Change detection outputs
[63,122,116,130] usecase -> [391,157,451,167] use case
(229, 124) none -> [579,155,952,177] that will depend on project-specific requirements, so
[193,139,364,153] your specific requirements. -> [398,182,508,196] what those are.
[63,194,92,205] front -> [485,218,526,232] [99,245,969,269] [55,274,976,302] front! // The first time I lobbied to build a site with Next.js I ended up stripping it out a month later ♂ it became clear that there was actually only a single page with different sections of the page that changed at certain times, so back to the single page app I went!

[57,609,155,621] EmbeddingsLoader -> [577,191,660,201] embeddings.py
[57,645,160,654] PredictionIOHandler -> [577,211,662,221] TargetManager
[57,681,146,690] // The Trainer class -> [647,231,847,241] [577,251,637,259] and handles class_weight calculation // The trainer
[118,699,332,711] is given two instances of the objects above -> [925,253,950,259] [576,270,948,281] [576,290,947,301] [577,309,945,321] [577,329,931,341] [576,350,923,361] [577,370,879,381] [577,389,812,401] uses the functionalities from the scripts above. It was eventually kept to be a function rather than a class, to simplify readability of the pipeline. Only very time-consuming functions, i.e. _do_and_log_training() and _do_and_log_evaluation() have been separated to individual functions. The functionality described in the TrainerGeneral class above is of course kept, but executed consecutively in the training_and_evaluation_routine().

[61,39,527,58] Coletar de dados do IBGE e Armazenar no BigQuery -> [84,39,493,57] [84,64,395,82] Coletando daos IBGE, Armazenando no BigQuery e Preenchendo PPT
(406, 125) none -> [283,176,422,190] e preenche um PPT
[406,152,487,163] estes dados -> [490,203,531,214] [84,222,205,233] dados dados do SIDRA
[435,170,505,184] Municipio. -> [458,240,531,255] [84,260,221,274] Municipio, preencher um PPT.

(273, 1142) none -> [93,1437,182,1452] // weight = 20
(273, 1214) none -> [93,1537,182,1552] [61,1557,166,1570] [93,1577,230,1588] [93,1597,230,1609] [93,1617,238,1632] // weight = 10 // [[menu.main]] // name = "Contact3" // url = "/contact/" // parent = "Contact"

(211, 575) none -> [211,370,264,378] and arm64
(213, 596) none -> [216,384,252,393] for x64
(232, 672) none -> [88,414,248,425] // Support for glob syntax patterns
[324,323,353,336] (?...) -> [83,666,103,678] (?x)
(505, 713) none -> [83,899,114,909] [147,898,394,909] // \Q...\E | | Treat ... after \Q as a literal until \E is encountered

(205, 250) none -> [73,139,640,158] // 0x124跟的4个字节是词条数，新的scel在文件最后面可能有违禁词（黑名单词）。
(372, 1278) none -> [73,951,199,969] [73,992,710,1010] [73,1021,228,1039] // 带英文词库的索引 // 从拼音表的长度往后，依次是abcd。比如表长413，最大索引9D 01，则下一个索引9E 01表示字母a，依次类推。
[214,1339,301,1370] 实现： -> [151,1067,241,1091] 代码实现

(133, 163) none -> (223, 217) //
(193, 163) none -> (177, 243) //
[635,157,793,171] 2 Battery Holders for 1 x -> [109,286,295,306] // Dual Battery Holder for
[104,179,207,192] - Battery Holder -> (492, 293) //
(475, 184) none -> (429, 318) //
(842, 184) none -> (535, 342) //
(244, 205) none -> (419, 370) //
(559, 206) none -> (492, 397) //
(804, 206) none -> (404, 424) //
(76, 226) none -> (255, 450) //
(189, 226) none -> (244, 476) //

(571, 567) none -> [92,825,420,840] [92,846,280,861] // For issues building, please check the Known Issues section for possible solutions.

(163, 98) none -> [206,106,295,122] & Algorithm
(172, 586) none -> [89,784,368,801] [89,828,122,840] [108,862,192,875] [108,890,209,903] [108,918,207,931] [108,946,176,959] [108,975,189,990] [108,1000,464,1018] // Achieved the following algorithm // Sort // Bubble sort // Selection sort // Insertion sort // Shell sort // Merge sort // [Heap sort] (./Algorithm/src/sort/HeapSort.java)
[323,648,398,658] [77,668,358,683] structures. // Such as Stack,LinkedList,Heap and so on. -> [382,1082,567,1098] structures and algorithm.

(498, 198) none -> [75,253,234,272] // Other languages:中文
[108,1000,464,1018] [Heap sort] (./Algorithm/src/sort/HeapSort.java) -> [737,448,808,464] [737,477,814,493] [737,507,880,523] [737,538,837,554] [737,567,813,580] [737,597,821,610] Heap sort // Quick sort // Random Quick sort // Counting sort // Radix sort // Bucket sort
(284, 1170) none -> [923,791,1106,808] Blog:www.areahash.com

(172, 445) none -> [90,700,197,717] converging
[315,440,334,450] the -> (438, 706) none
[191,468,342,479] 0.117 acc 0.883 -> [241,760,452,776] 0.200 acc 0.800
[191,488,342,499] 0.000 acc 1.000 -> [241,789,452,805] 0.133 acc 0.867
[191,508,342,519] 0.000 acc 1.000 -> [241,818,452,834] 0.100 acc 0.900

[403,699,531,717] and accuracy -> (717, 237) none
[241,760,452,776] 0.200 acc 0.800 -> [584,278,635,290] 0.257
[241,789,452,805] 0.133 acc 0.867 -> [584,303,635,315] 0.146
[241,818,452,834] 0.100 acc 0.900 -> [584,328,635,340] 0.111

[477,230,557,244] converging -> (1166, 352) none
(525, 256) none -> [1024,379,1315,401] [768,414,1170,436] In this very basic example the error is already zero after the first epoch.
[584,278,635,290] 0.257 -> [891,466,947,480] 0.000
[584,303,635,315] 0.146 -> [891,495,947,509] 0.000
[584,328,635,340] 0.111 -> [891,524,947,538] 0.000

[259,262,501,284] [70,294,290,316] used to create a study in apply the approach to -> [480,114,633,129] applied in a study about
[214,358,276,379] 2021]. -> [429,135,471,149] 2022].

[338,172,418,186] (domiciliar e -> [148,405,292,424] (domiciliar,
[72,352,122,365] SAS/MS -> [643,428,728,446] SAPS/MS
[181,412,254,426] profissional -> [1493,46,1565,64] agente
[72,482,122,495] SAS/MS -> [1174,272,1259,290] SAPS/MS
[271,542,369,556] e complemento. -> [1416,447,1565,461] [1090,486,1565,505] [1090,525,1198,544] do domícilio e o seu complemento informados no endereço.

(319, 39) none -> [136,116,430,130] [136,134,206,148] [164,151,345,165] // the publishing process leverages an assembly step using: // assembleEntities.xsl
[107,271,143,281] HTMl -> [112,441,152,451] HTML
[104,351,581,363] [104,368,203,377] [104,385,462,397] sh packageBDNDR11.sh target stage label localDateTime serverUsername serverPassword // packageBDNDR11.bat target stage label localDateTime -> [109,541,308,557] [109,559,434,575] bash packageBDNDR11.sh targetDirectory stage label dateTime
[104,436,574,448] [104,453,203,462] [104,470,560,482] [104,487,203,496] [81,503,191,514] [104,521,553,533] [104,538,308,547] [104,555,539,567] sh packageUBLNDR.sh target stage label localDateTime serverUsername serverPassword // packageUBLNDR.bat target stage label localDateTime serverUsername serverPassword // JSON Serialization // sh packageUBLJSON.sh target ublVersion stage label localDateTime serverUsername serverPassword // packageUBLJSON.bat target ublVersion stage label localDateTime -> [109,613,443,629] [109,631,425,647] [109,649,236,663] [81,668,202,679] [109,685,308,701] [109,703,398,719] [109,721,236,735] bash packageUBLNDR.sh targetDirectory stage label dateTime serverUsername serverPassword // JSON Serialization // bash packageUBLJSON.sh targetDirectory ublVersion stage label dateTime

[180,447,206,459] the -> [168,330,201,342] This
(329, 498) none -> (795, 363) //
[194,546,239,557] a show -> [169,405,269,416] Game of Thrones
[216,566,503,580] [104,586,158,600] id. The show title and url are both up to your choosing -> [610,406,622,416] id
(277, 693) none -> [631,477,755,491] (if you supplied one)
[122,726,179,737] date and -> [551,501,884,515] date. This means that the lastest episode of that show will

* **Problem description**
From the line holding "[72,352,122,365] SAS/MS ->" to the line holding "[271,542,369,556] e complemento.", inclusive, restate each line above exactly as written.

* **Result**
[72,352,122,365] SAS/MS -> [643,428,728,446] SAPS/MS
[181,412,254,426] profissional -> [1493,46,1565,64] agente
[72,482,122,495] SAS/MS -> [1174,272,1259,290] SAPS/MS
[271,542,369,556] e complemento. -> [1416,447,1565,461] [1090,486,1565,505] [1090,525,1198,544] do domícilio e o seu complemento informados no endereço.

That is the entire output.